Contact lenses are specifically designed to help correct a wide range of vision issues. Whether you are looking to get contact lenses for the first time, or are hoping to get an improved experience compared to what you currently have, we can help.
Many individuals have been told in the past that they aren’t candidates for contact lenses because they had too strong of a prescription, their eyes were too dry, they needed bifocals, or they had astigmatisms. Well, times have changed and technology has improved! No matter the reasons you were given in the past, we want to get you in for an appointment because there is a high likelihood that you are a candidate for contact lenses now.
Benefits of Contact Lenses
One of the greatest benefits of contact lenses is that, when they are fitted properly, they typically allow you to see better than glasses because they act as part of your eye. They also allow for increased peripheral vision as compared to glasses.
Additionally, contact lenses provide the following benefits:
They eliminate the need for glasses all of the time
They can better meet individual needs due to the wide range of lens types available
They cost less than corrective eye surgery
Most people prefer the way they look compared to glasses
If you’re considering transitioning to contact lenses, here’s what you can expect from the experience at Gem State Eyecare.
The Comprehensive Eye Exam
All appointments for contact lenses start with a comprehensive eye exam so that our team can accurately assess your eyes for themselves and give you an accurate prescription and rule out possible eye health issues that could affect your contact lens wearing experience. Once this exam has been conducted and there are no red flags, you’ll move on to the contact lens consultation and the fitting portion of your appointment.
Getting Contact Lens Measurements
The Corneal Curvature
Top-of-the-line technology allows us to easily get a computer-generated measurement and detailed mapping of the surface of your cornea (aka the corneal curvature). The precision that it provides helps determine the best content lens design and size for your eyes. We then utilize this during future appointments to assess your eye health further and evaluate how your eyes are doing as time passes.

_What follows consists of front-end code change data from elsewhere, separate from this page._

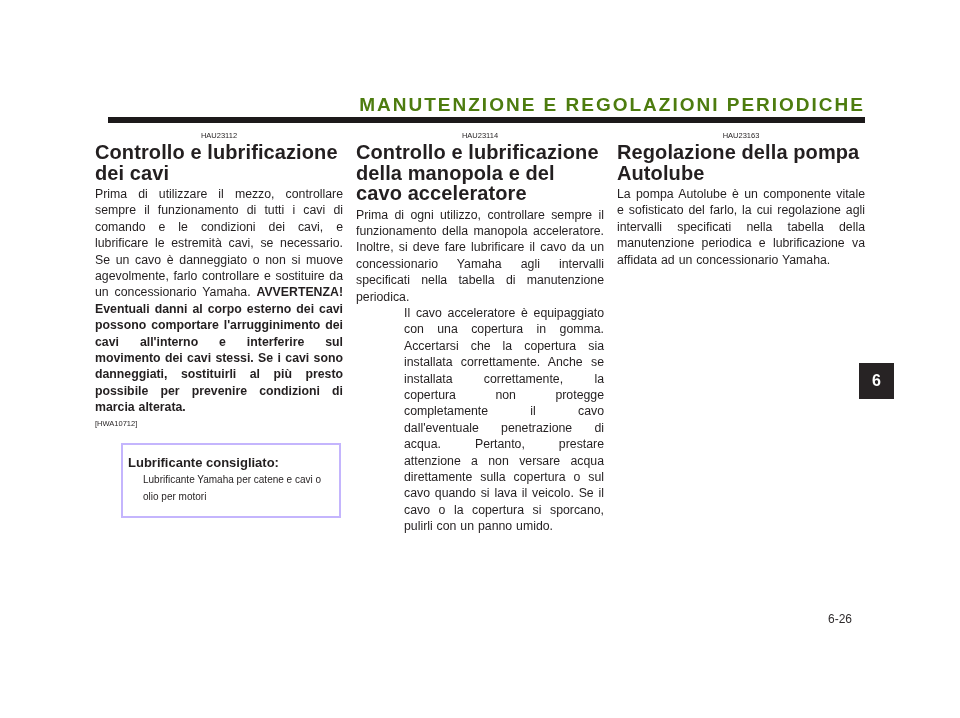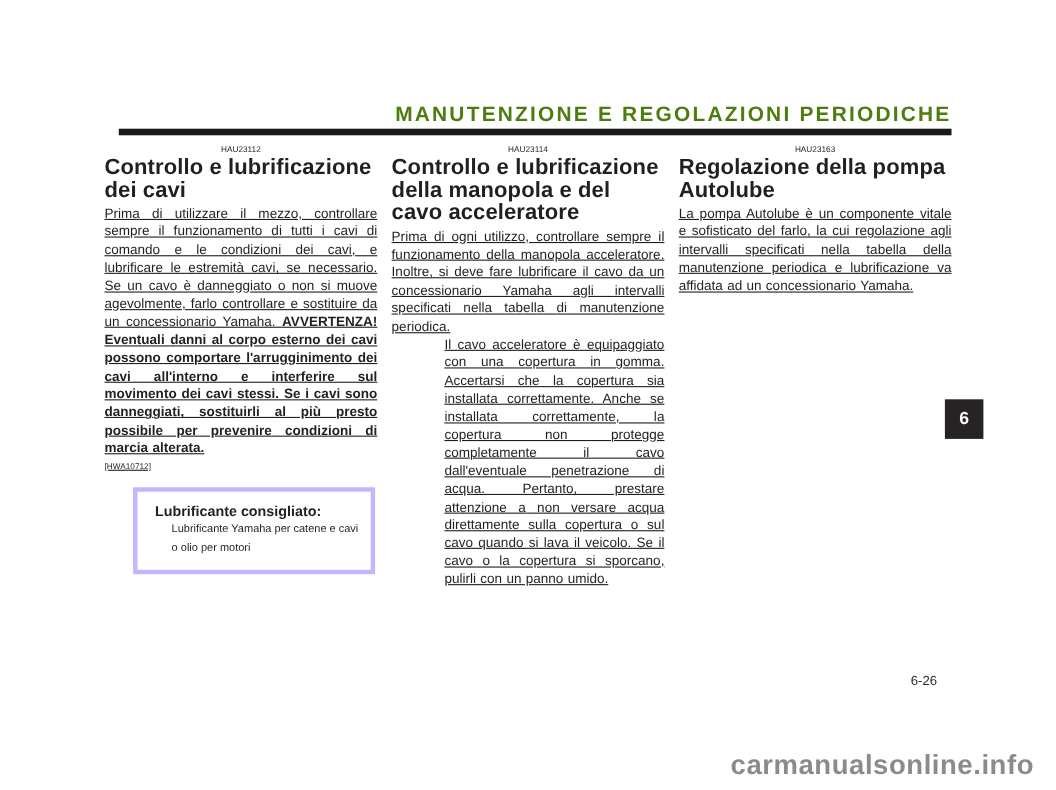"Prima di utilizzare il mezzo," .body-text { text-decoration: underline -> none }
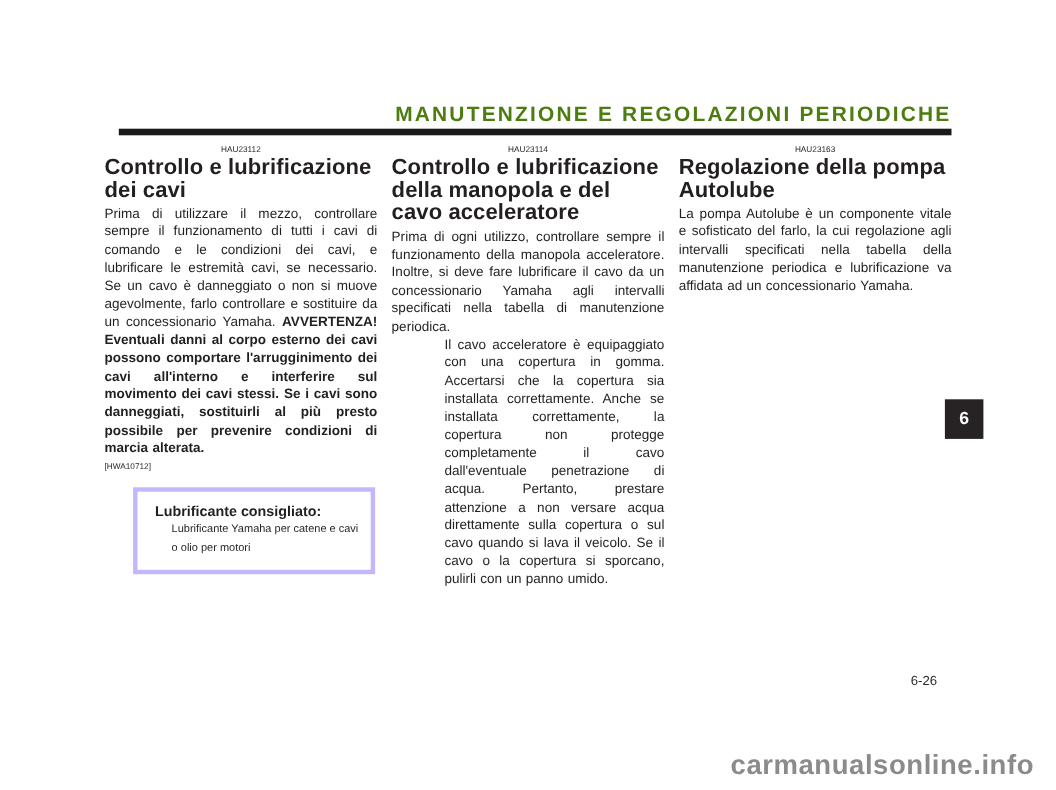"Lubrificante consigliato:" .info-box { border: 4px solid #c4b5fd -> 2px solid #c4b5fd; padding: 9px 8px 11px 16px -> 9px 8px 11px 5px }
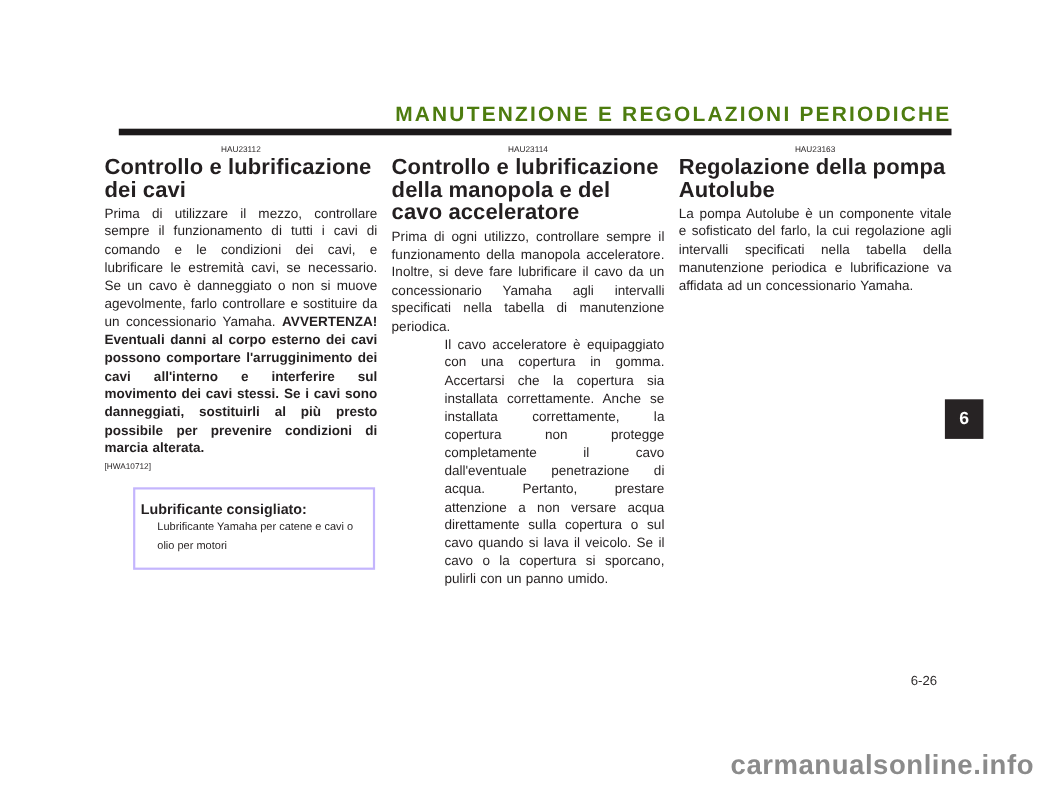"carmanualsonline.info" div.watermark { html: <div>carmanualsonline.info</div> -> none }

Measuring the Pupil and Iris
Two other measurements we take at your appointment are the pupil and iris (colored part of your eye) measurements. These help determine your ideal content lens design, particularly if you need multifocal or gas permeable lenses.
Evaluating Your Tear Film
Your tear film is the moist barrier on your eyes that makes them always look “wet” or glisten. This is what helps keep your eyes hydrated and helps determine what type of lens material would be best for your eyes.
Additional Factors for Lens Design
In addition to the aforementioned factors, our eye doctor will also evaluate the following to determine the best lens design for your eyes:
The need for bifocals for reading or screen time
The strength and type of your current prescription
Your overall health and medications
Your lifestyle (this can help determine whether you should have daily, weekly, monthly, or toric lenses)
And your history of amblyopia or strabismus
Taking Home Diagnostic Lenses
It can be difficult to tell 100% that a pair of contact lenses will work for you if you only observe how they work in our office, which is why we send you home with a pair of diagnostic lenses! These will help verify your prescription and the movement of the lenses on your eyes. Before you take these home, the doctor will utilize a slit lamp to verify that the lenses sit right on your eyes and adapt correctly to your eye movements. If everything looks good from the doctor’s point of view, you’ll be sent home with these lenses for a certain period of time and will return later for a follow-up appointment.
If you’re worried about putting contacts in for the first time, don’t worry! Our team will teach you how to do so before we send you home with a pair of lenses. We’ll also make sure to teach you proper care and storage.
The Follow-Up Appointment and Prescription Finalization
After you’ve had some time with your diagnostic lenses, you’ll come back in and discuss them with your doctor. Your doctor will ask how comfortable you feel wearing them, ask if you had any issues seeing things and other related questions. Your doctor will again evaluate the lenses on your eyes with the slit lamp to confirm that they still fit and move properly with your eyes. If everything checks out and your satisfied with how they work and feel, your prescription will be finalized!
Scheduling Annual Appointments
To ensure a positive and healthy contact lens experience, it’s important to see your eye doctor at least once a year (more if you’re having complications or issues). Contact lenses are considered to be a medical device by the FDA and expire every year, meaning you will need to get a new prescription every year before you can purchase new lenses.